━━━━━ Input records

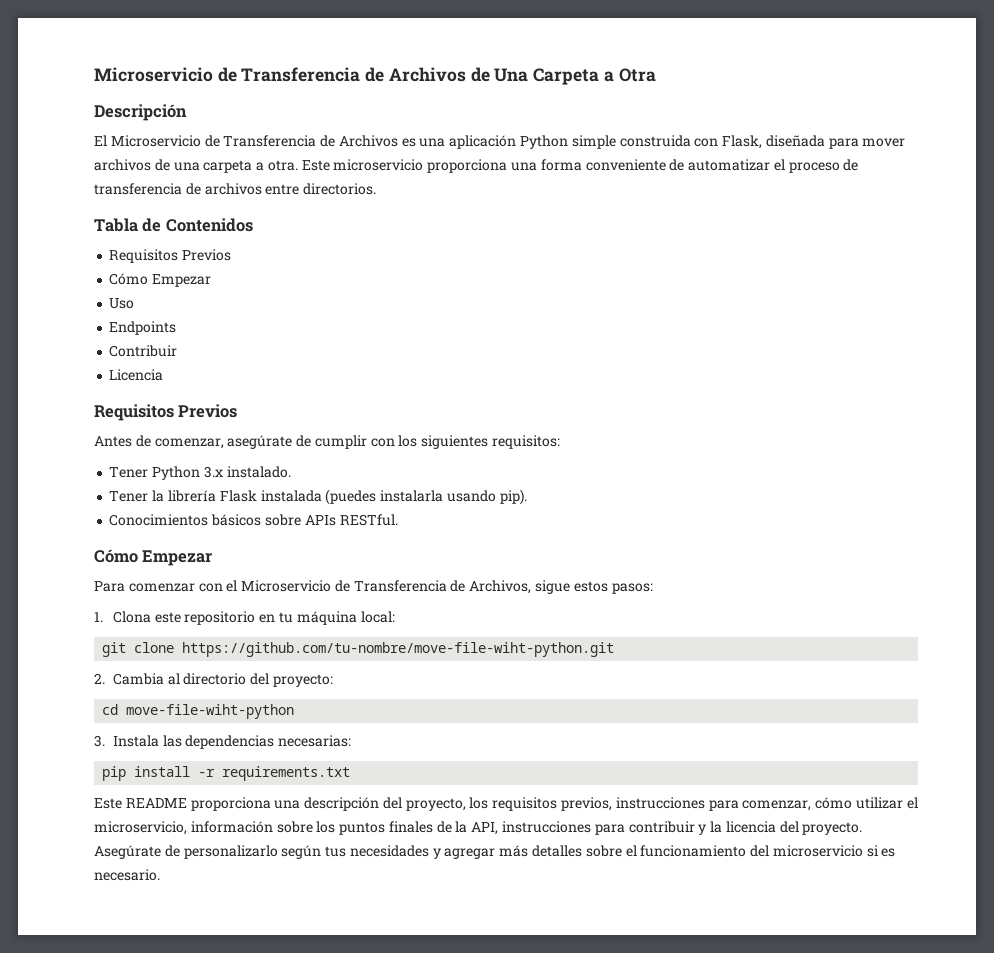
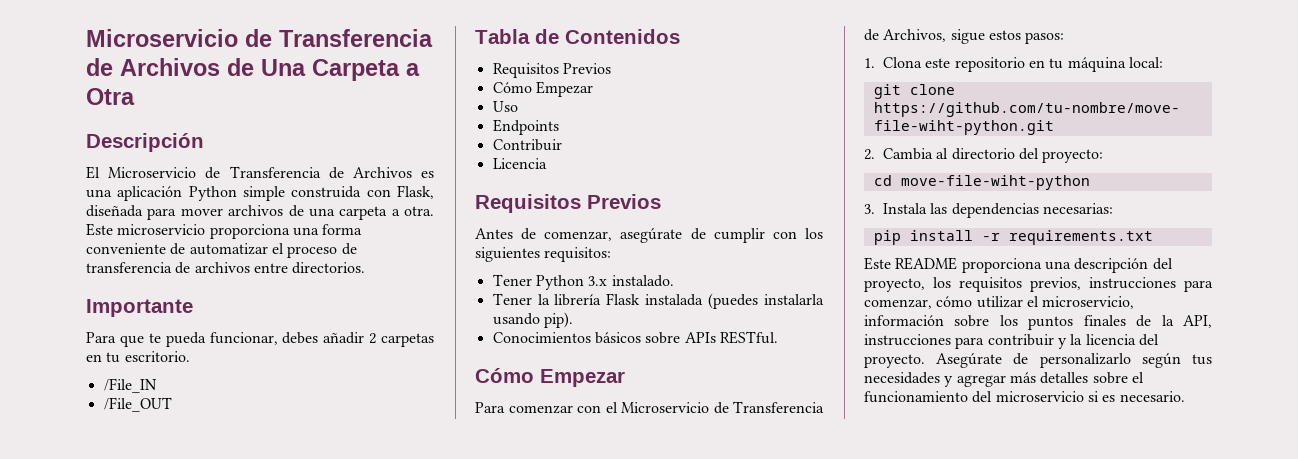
+ Importante
+ Para que te pueda funcionar, debes añadir 2 carpetas en tu escritorio.
+ /File_IN
+ /File_OUT

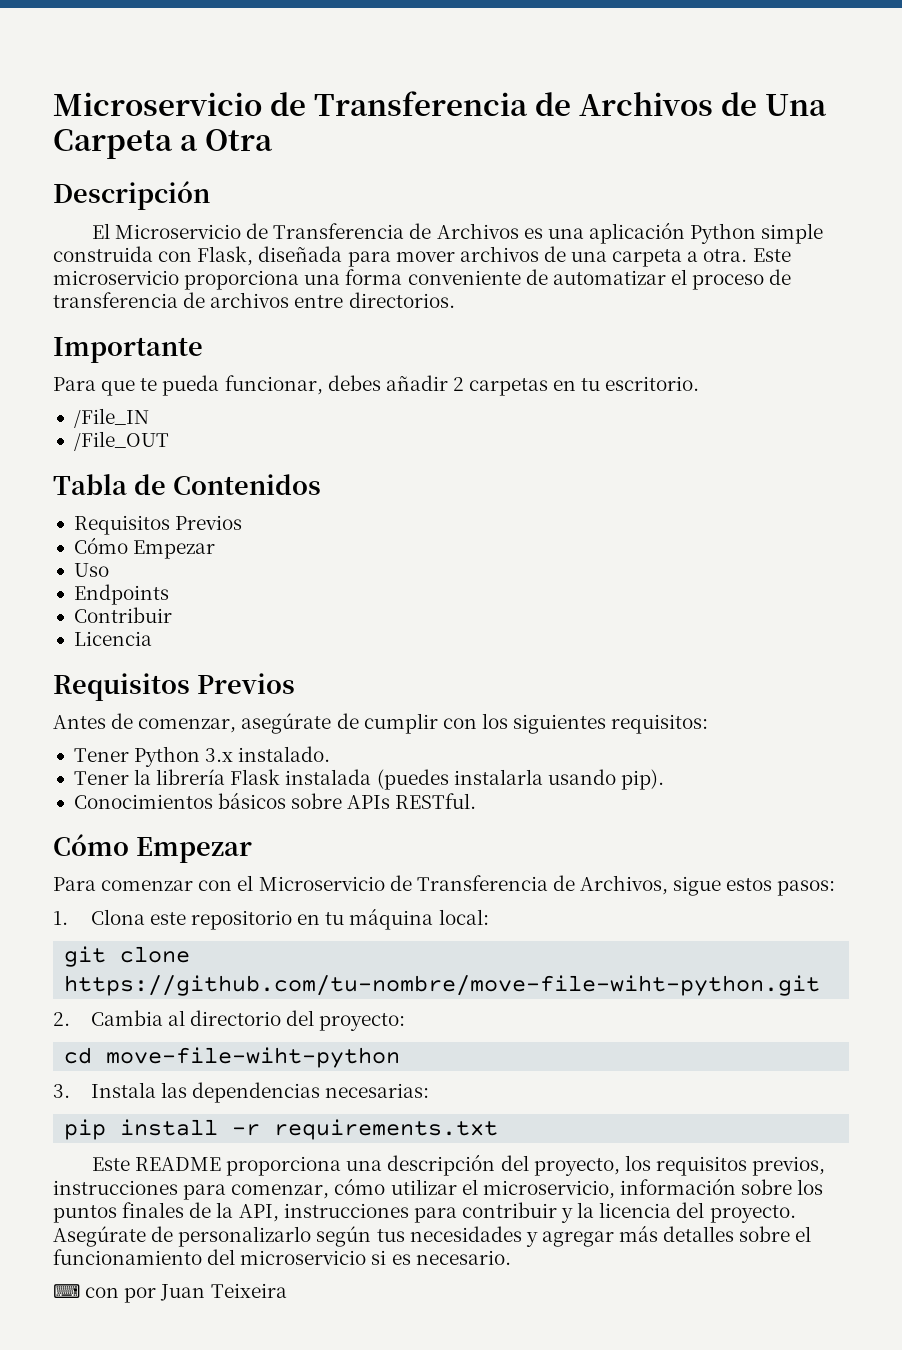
+ ⌨ con por Juan Teixeira

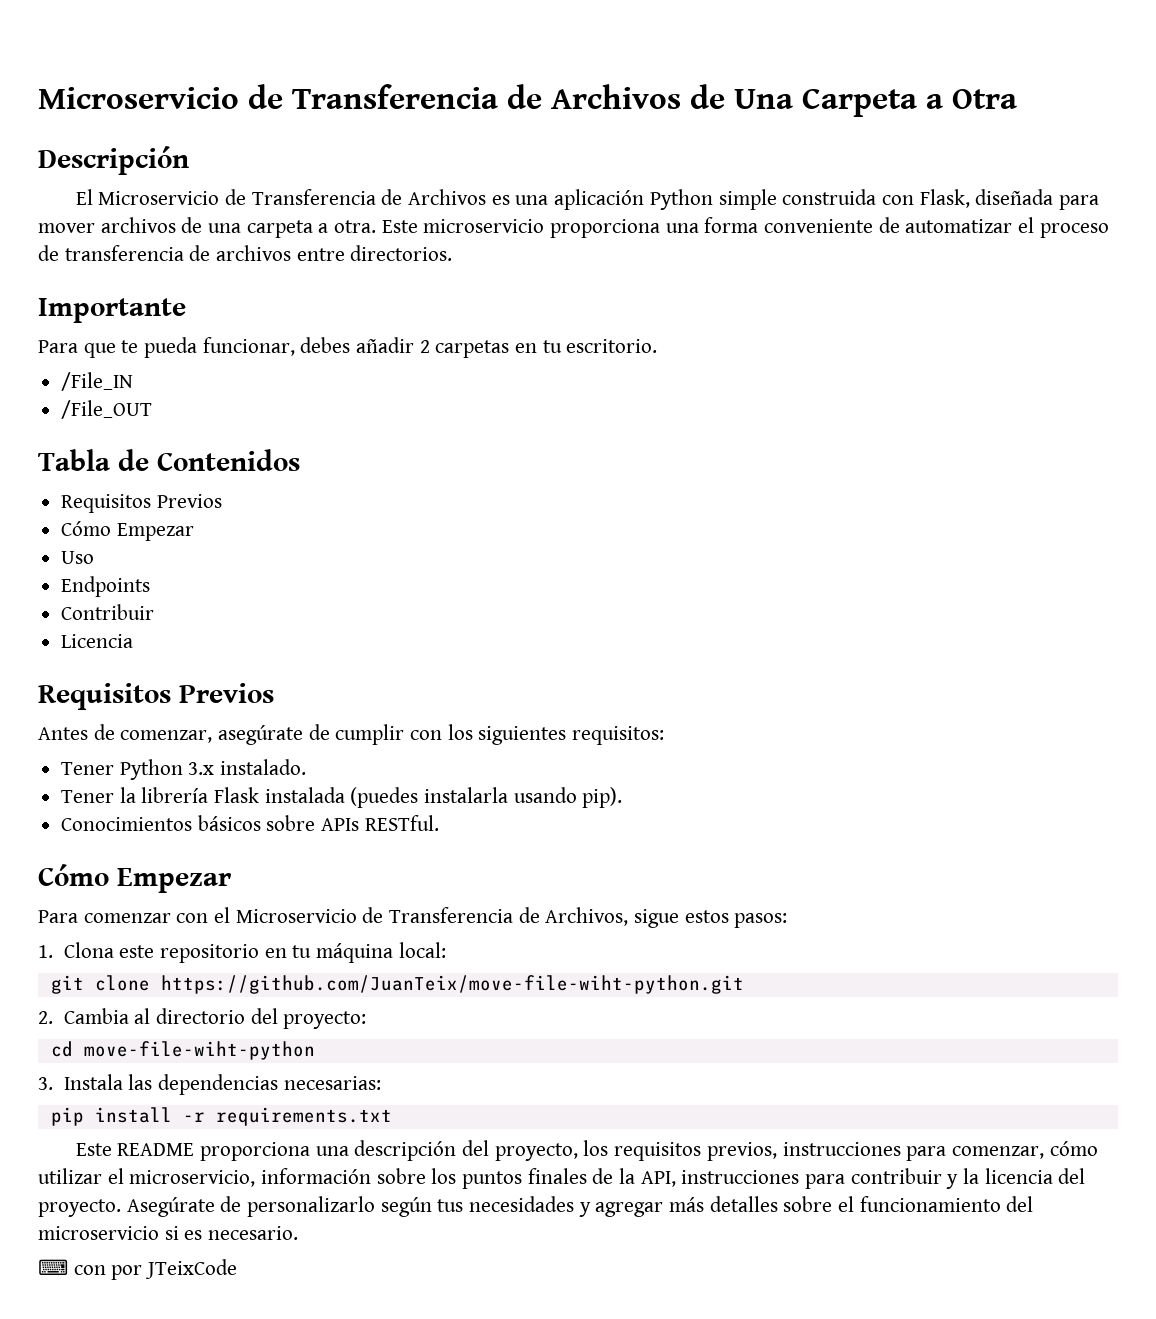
- git clone https://github.com/tu-nombre/move-file-wiht-python.git
+ git clone https://github.com/JuanTeix/move-file-wiht-python.git
- ⌨ con por Juan Teixeira
+ ⌨ con por JTeixCode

━━━━━━━━━━

__Task statement__. Respond with nothing but the number of lines in the entries that contain the string "wiht".

__Exercise output__. 2